[SPARK-56697][SQL][DML] Refactor Catalog Manager#55646
Conversation
a7a29ac to
b4de792
Compare
| // ---- Transactions ---- | ||
| def transaction: Option[Transaction] = None | ||
|
|
||
| def withTransaction(transaction: Transaction): CatalogManager = |
There was a problem hiding this comment.
Is it safe to do by default? Why not throw an exception to be on a safer side?
There was a problem hiding this comment.
Or not implement at all
There was a problem hiding this comment.
Yes better. This is now implemented in the DefaultCatalogManager.
| def setCurrentNamespace(namespace: Array[String]): Unit | ||
|
|
||
| // ---- Session path ---- | ||
| def sessionPathEntries: Option[Seq[CatalogManager.SessionPathEntry]] |
There was a problem hiding this comment.
What about importing SessionPathEntry directly?

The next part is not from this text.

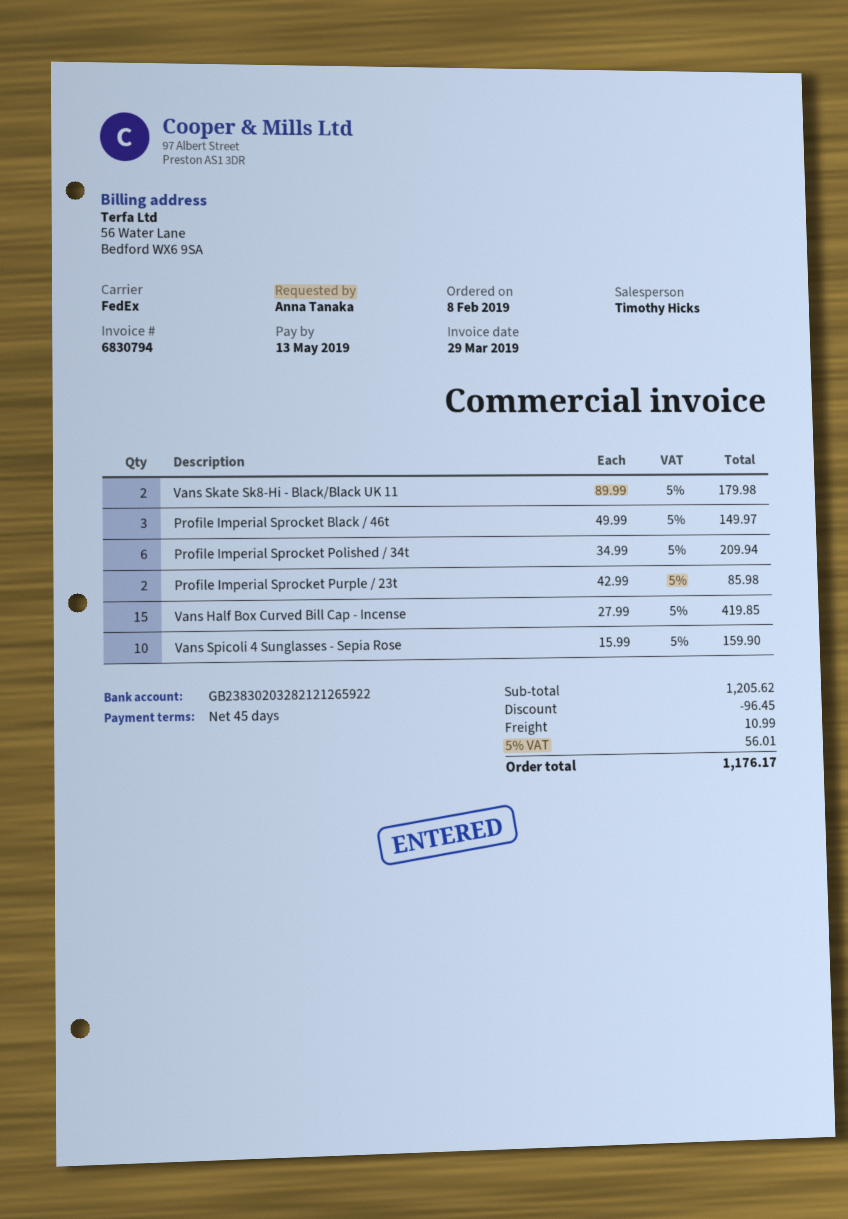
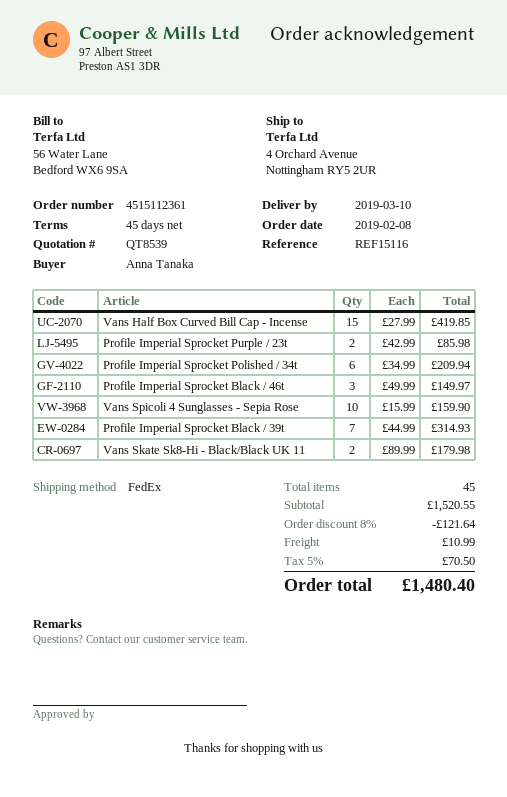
Profile Imperial Sprocket Black / 39t: none -> 7 x 44.99 = 314.93
subtotal: 1205.62 -> 1520.55
discount: 96.45 -> 121.64
tax: 5% = 56.01 -> 5% = 70.50
total: 1176.17 -> 1480.40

There was a problem hiding this comment.
Cleaned it up.
| def currentNamespace: Array[String] | ||
| def setCurrentNamespace(namespace: Array[String]): Unit | ||
|
|
||
| // ---- Session path ---- |
There was a problem hiding this comment.
@cloud-fan, could you help review this, please?
aokolnychyi
left a comment
There was a problem hiding this comment.
It looks good to me, but I would want @cloud-fan and @gengliangwang to take a look too.
46320d4 to
b6035b9
Compare
cloud-fan
left a comment
There was a problem hiding this comment.
This is a clean refactor of the previous TODO ("extract a CatalogManager trait so TACM doesn't carry inherited mutable state it never uses"). The old class CatalogManager becomes a trait, with two concrete implementations: DefaultCatalogManager (owns the session state) and TransactionAwareCatalogManager (decorator). Construction sites move from new CatalogManager(...) to new DefaultCatalogManager(...); all other call sites continue to use CatalogManager as the abstract type. The intended benefit is realized: the compiler now enforces that any new method on the trait is implemented in both classes.

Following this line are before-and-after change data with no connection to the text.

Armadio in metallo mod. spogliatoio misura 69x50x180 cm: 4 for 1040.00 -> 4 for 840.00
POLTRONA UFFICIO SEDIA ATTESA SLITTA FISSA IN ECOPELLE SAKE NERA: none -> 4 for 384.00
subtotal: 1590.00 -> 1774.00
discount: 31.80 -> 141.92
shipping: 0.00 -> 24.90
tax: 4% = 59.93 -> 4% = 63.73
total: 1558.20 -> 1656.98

One thing worth surfacing — the PR description says "No user-facing change" but the refactor silently fixes a real bug. In the old code, every withTransaction call constructed a TACM whose super-constructor re-ran v1SessionCatalog.bindCatalogManagerForSessionFunctionKinds(this), rebinding the v1 SessionCatalog's session-function-kinds source to the transient TACM. Because old TACM never overrode sessionFunctionKindsForUnqualifiedResolution, subsequent unqualified function resolution that took the path-kinds route observed TACM's own (always-empty) _currentCatalogName / _currentNamespace / _sessionPath fields — i.e., a "no USE / no SET PATH" view — even after the transaction had ended. The new design binds only in DefaultCatalogManager's constructor, so the binding stays on the long-lived DefaultCM. Worth updating the PR description to call this out; the bug fix is more interesting than the refactor itself.
Also: as a side-effect of the trait extraction, two Scaladoc references in sql/catalyst/src/main/scala/org/apache/spark/sql/catalyst/catalog/SessionCatalog.scala (lines 124 and 138) now point to [[CatalogManager]]'s "constructor"; the binding now lives in DefaultCatalogManager's constructor. Worth a one-line touch-up in this PR or a follow-up.
| private[sql] class DefaultCatalogManager( | ||
| val defaultSessionCatalog: CatalogPlugin, | ||
| val v1SessionCatalog: SessionCatalog) extends SQLConfHelper with Logging { | ||
| val v1SessionCatalog: SessionCatalog) extends CatalogManager { |
There was a problem hiding this comment.
The constructor-vals here (and val tempVariableManager at line 122) implement abstract def members of the trait without the override modifier. Scala allows omitting override for abstract overrides, but every other method in this class uses override def, and adding it on these three makes the implements-from-trait relationship explicit (and prevents accidental shadow-definition if the abstract is later removed from the trait).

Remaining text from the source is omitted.